Wednesday, May 28, 2008

Learning...

Im in school now....was supposed to be in at 8am..guess what?? hahaha... i came in at 915...hahaha..not that i was late or anything...well, sorta in a way but well...will be staying till 6pm till friday anyways.. man..what kinda holiday is this?? hahahaa... a teacher's holiday that is....well, i was having this conversation with a couple of friends last weekend...and we talked about holidays..it was a very common topic asked...well, i shared we get NO leave for the year...and our leave is our holiday period..im not complaining..just so ya'll know... yeah... so which also means that we cna only go for breaks at the end of the year and not inbetween...guess its got pros and cons yeah... every job has them...yeah, so sometimes some of my friends wanna go for a holiday say on any other month besides june and dec, well they've gotta go without me and me without them... so sad right? hehe... :) so yeah...kinda difficult to get friends to travel with me on the days that im available..hehe.. well, take it as blessing that we're not supposed to travel together then.. :)
Got a group of friends travelling in july...i do sorta wanna go, but i know i cant...and somehow at the same time, guess i want them to enjoy without me kinda feeling..thou i must admit, i will be worried bout certain stuff...i pray really hard that they stay away from stuff... :)

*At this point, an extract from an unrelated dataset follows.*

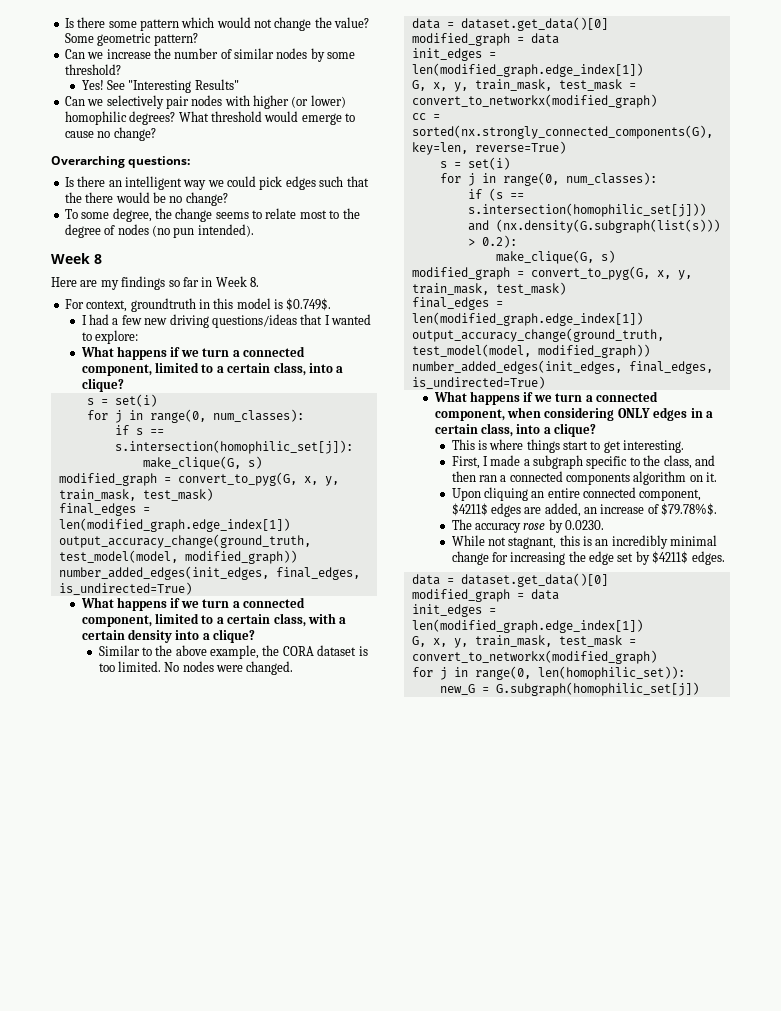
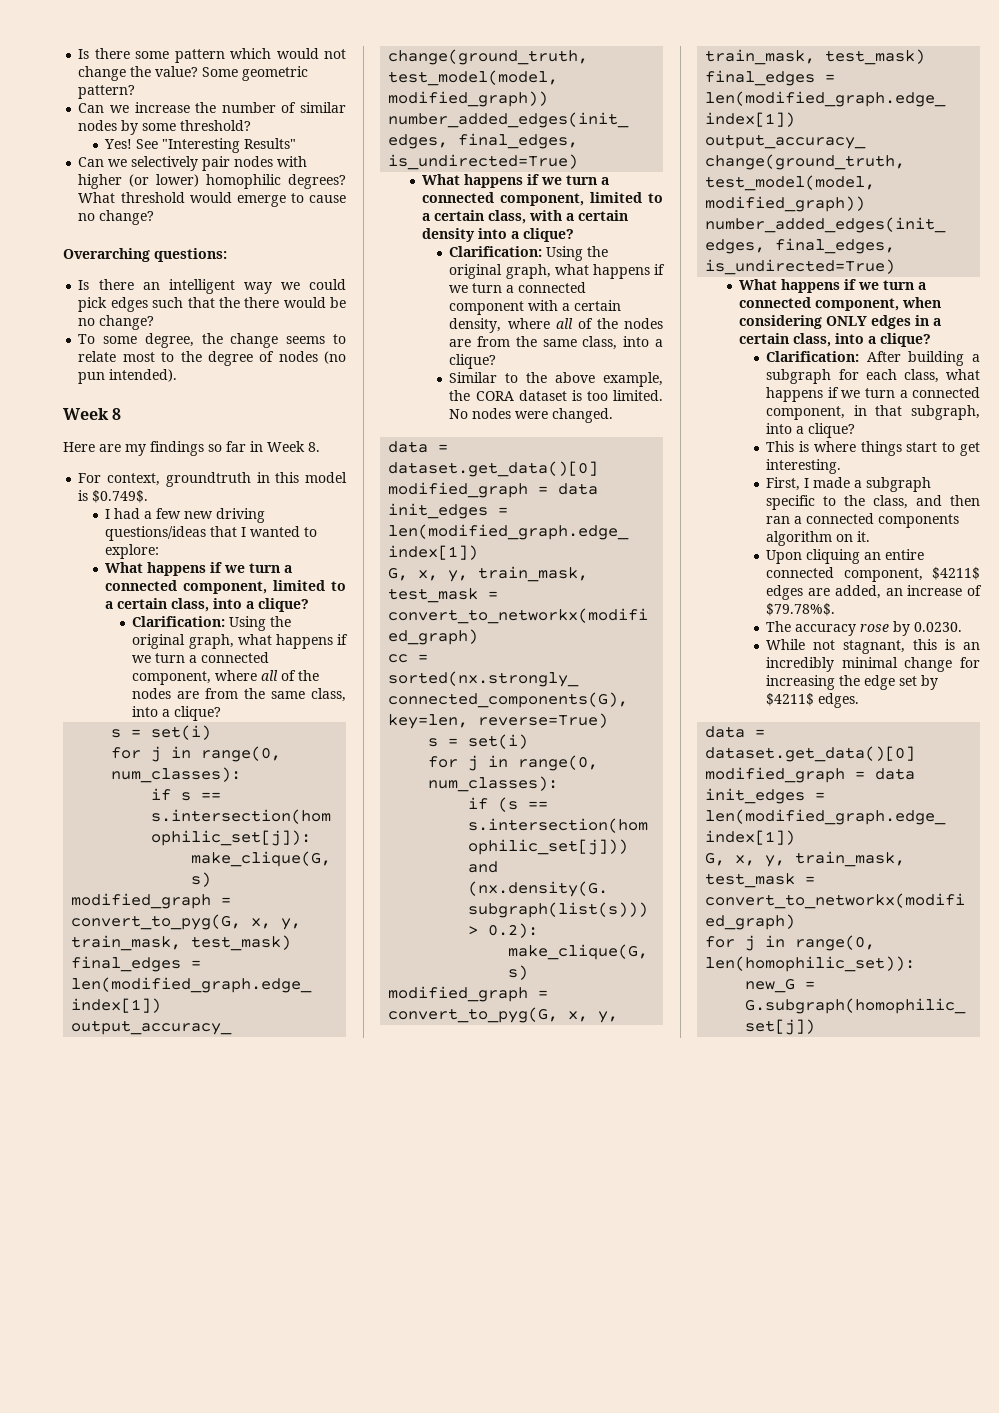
+ Clarification: Using the original graph, what happens if we turn a connected component, where all of the nodes are from the same class, into a clique?
+ Clarification: Using the original graph, what happens if we turn a connected component with a certain density, where all of the nodes are from the same class, into a clique?
+ Clarification: After building a subgraph for each class, what happens if we turn a connected component, in that subgraph, into a clique?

alright...i was told to use my heart for almost everything except for my work related matters....
somehow, im still confused how to use my heart and head...i know, i should be able to differentiate between them...but i guess somehow when i was growing up...the pain, confusion, suppression, anger, sadness and all sorta mixed it all up for me...turning cold and learned to take my emotions and freeze them so they arent felt by the heart no more...its been deforsting since thou...but somehow, things are just sorta messed and and mixed up...thus, some confusion...needs some revisting and shuffling the puzzle back again...and so, though years have passed by...this block of frozen heart is slowly defrosting and learning with God's guidance and grace, so that i learn, feel and ultimately KNOW what my heart feels and says, know when my mind is being 'used'...its simple yet somehow complicated...i was guided by the light that our heart sometimes tell our minds what to do..and so, we are following our hearts....but on some occasions...our minds just tell us what to do...and it isnt from it heart...i guess in time as im being guided, i will soon understand and learn to tell and feel where thoughts and feelings are coming from cos i know im guided by the Lord, cos i ask and wanna learn...and He knows i need His guidance, and so He says...For now, i will be patient cos i know God is with me and helping me mature with wisdom and Love...for my good...

I guess ive learned so much over the past years, since 2005 end infact...im thankful for all the life lessons learned...til then....Love you all...

1 Comments:

Blogger Unknown said...

Have not been 'faithfully' reading ur posts ..... quite a number of new entries!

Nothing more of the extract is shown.